Public face of ‘missing persons’
But there is also a local dimension to the widespread protests. In recent years, human rights groups have accused Pakistani intelligence agencies of illegally detaining terror suspects. According to the Human Rights Commission of Pakistan, 242 people remained missing in 2009. Siddiqui had become the public face of Pakistan’s “missing persons” after she vanished from Karachi with her three children.
“We are protesting the verdict, and we are protesting against our government,” says Ali Abbas Zaidi, the chair of the Pakistan Youth Alliance, an activist group that participated in a civil society protest against the verdict in Islamabad’s Blue Area. He argues that Siddiqui’s case must be seen in a “broader perspective.”
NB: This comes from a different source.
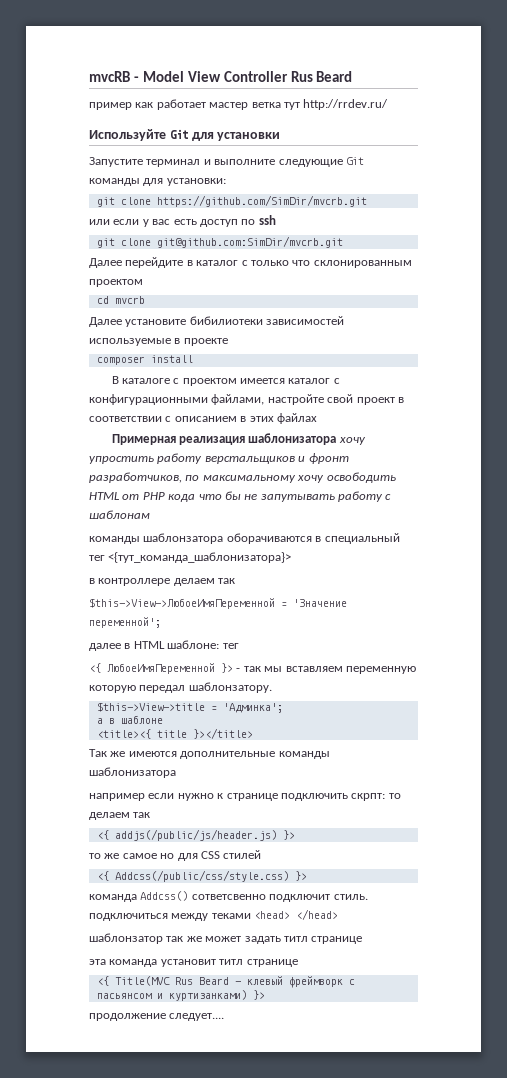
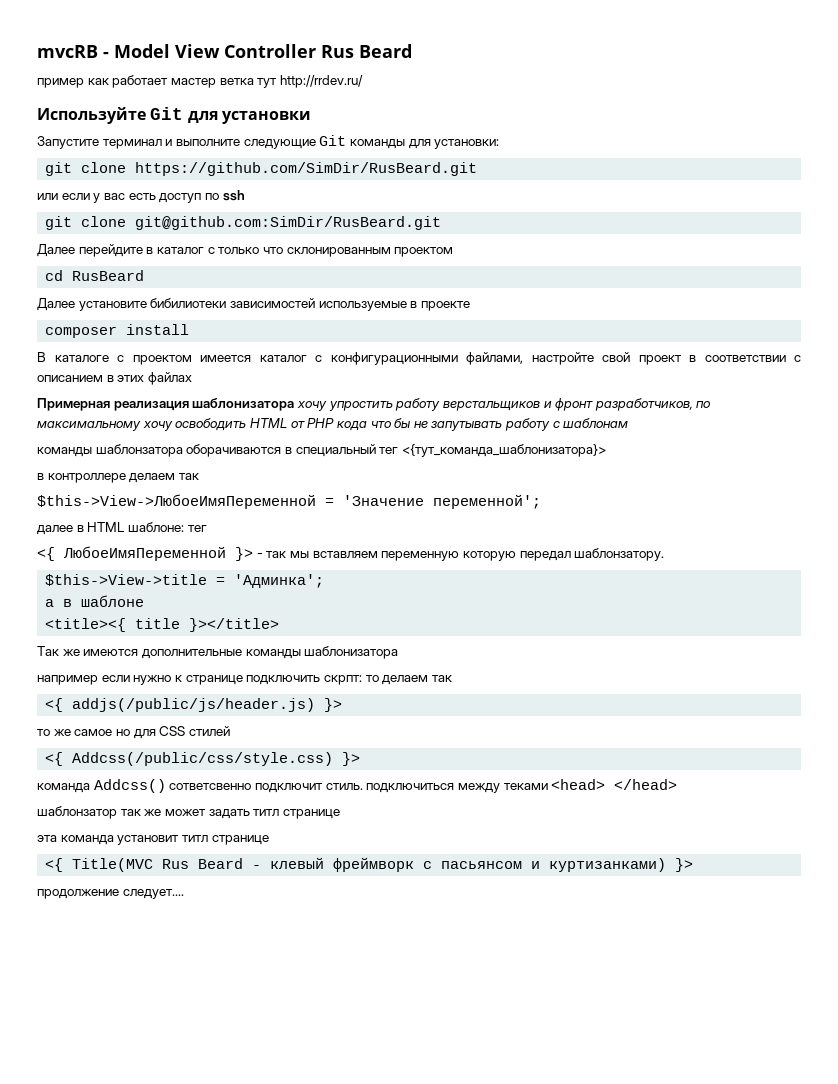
[156,195,367,207] https://github.com/SimDir/mvcrb.git -> [135,162,478,176] https://github.com/SimDir/RusBeard.git
[156,236,343,248] git@github.com:SimDir/mvcrb.git -> [135,216,442,230] git@github.com:SimDir/RusBeard.git
[114,296,145,304] mvcrb -> [72,270,145,281] RusBeard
“How can we criticize the US when our own government has been complicit in illegally detaining innocents?” asks Zaidi. According to Defence of Human Rights, an independent organization advocating for the release of all missing persons, more than 100 Pakistani women remain in illegal detention.
Siddiqui’s conviction is expected to put pressure on President Asif Ali Zardari’s government, which is already perceived locally as an American proxy. “The government needs to handle this issue with circumspection,” says Dr. Hussain, who suggested that Pakistan appeal the verdict. The Pakistani embassy in Washington has already expressed “dismay” at Siddiqui’s conviction.
“It’ll be a balancing act for the government,” says blogger Saleem. “We have to respect judicial systems no matter what, even if they go against our expectations.”
Material from the Associated Press was used in this report.